Exercise description ▸ What you return must be the data below, word for word, without any images.

════════════════

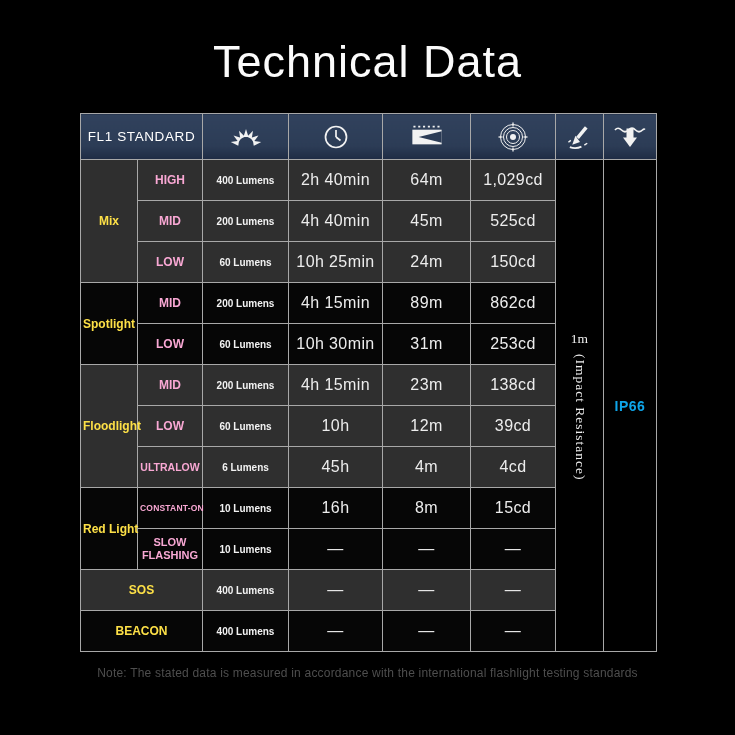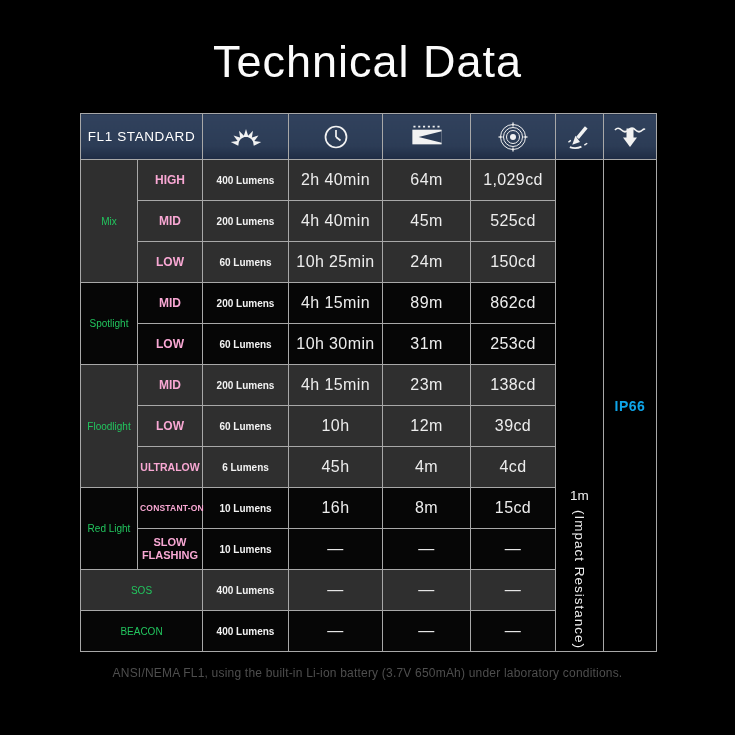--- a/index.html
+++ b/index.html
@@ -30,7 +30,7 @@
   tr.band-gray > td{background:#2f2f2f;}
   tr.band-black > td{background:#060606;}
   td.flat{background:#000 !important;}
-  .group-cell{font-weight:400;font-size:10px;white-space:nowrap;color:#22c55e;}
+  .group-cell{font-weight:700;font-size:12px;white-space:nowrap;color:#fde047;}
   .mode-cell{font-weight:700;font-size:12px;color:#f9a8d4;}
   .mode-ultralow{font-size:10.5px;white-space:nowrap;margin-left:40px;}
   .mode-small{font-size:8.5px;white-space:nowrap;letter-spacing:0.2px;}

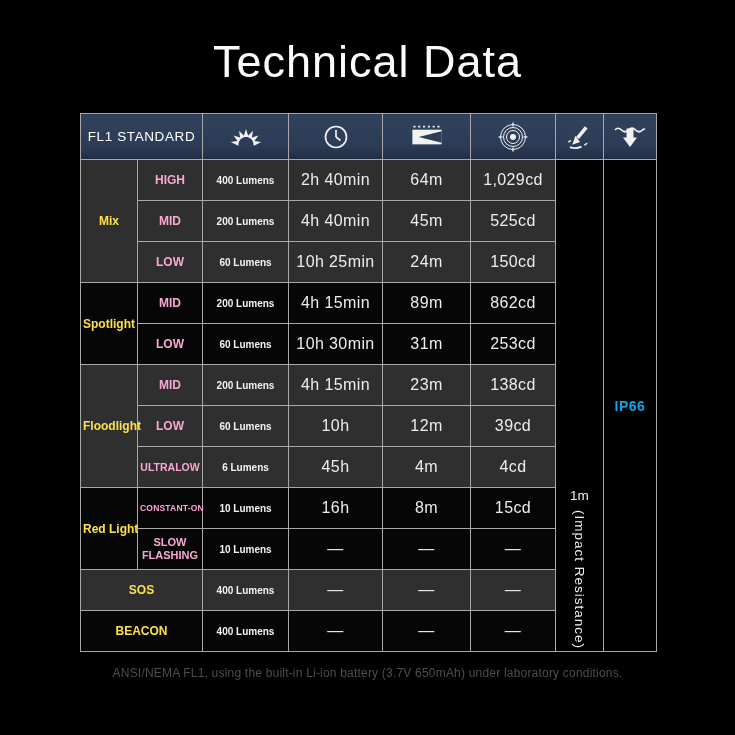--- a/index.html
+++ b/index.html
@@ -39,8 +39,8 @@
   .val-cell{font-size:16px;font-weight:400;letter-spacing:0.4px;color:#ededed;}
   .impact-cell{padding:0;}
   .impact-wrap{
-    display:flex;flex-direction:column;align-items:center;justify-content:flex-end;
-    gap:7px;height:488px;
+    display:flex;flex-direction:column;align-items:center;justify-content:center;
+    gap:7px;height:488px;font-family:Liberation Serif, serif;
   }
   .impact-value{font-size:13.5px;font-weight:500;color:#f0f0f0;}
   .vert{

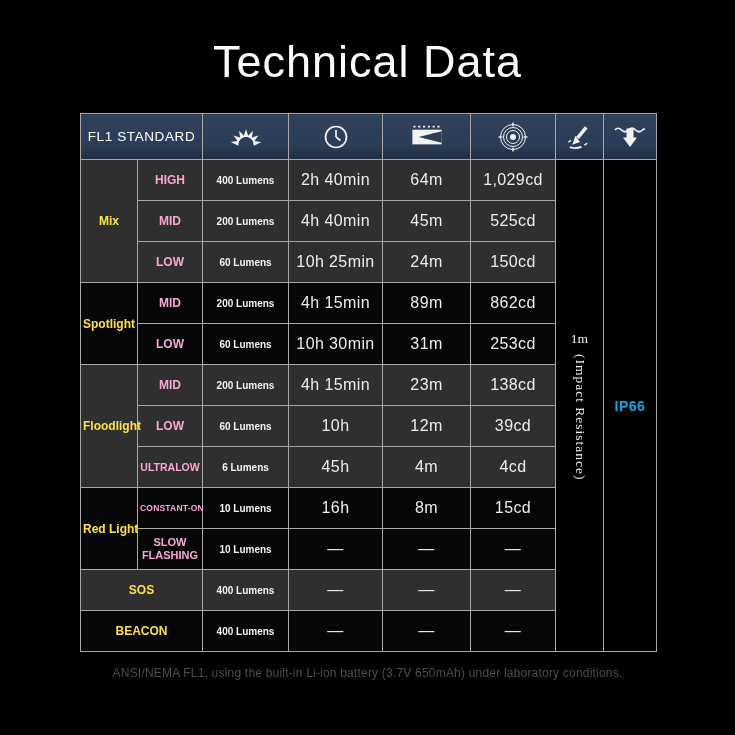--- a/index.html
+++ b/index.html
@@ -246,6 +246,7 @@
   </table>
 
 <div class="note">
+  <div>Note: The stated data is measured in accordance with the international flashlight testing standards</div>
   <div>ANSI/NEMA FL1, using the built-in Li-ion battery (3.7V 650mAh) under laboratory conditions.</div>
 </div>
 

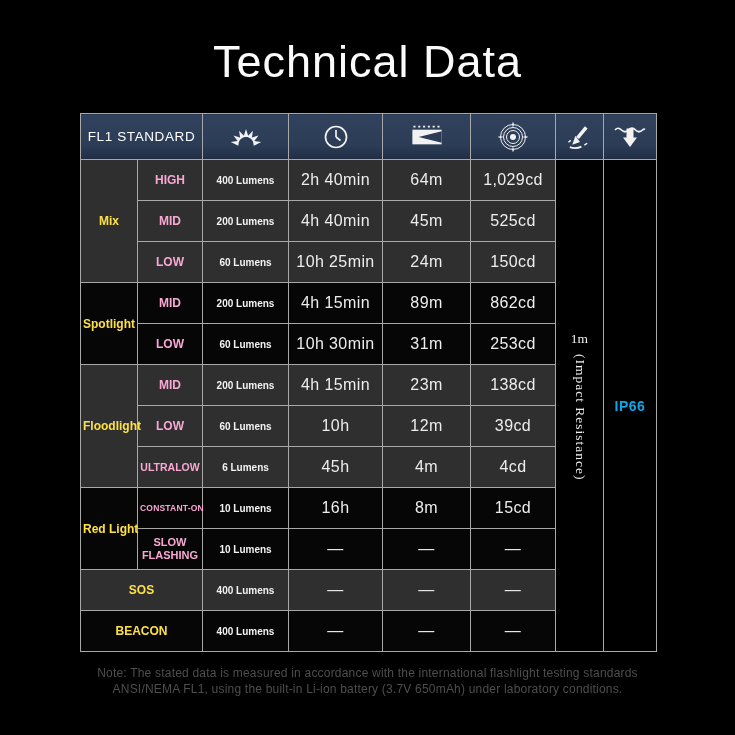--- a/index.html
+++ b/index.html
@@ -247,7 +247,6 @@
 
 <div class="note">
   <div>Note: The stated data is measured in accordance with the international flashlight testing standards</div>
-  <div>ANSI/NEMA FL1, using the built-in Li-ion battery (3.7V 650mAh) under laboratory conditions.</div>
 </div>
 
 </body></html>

════════════════

Exercise result ▸
--- a/index.html
+++ b/index.html
@@ -30,7 +30,7 @@
   tr.band-gray > td{background:#2f2f2f;}
   tr.band-black > td{background:#060606;}
   td.flat{background:#000 !important;}
-  .group-cell{font-weight:400;font-size:10px;white-space:nowrap;color:#22c55e;}
+  .group-cell{font-weight:700;font-size:12px;white-space:nowrap;color:#fde047;}
   .mode-cell{font-weight:700;font-size:12px;color:#f9a8d4;}
   .mode-ultralow{font-size:10.5px;white-space:nowrap;margin-left:40px;}
   .mode-small{font-size:8.5px;white-space:nowrap;letter-spacing:0.2px;}

--- a/index.html
+++ b/index.html
@@ -39,8 +39,8 @@
   .val-cell{font-size:16px;font-weight:400;letter-spacing:0.4px;color:#ededed;}
   .impact-cell{padding:0;}
   .impact-wrap{
-    display:flex;flex-direction:column;align-items:center;justify-content:flex-end;
-    gap:7px;height:488px;
+    display:flex;flex-direction:column;align-items:center;justify-content:center;
+    gap:7px;height:488px;font-family:Liberation Serif, serif;
   }
   .impact-value{font-size:13.5px;font-weight:500;color:#f0f0f0;}
   .vert{

--- a/index.html
+++ b/index.html
@@ -246,6 +246,7 @@
   </table>
 
 <div class="note">
+  <div>Note: The stated data is measured in accordance with the international flashlight testing standards</div>
   <div>ANSI/NEMA FL1, using the built-in Li-ion battery (3.7V 650mAh) under laboratory conditions.</div>
 </div>
 

--- a/index.html
+++ b/index.html
@@ -247,7 +247,6 @@
 
 <div class="note">
   <div>Note: The stated data is measured in accordance with the international flashlight testing standards</div>
-  <div>ANSI/NEMA FL1, using the built-in Li-ion battery (3.7V 650mAh) under laboratory conditions.</div>
 </div>
 
 </body></html>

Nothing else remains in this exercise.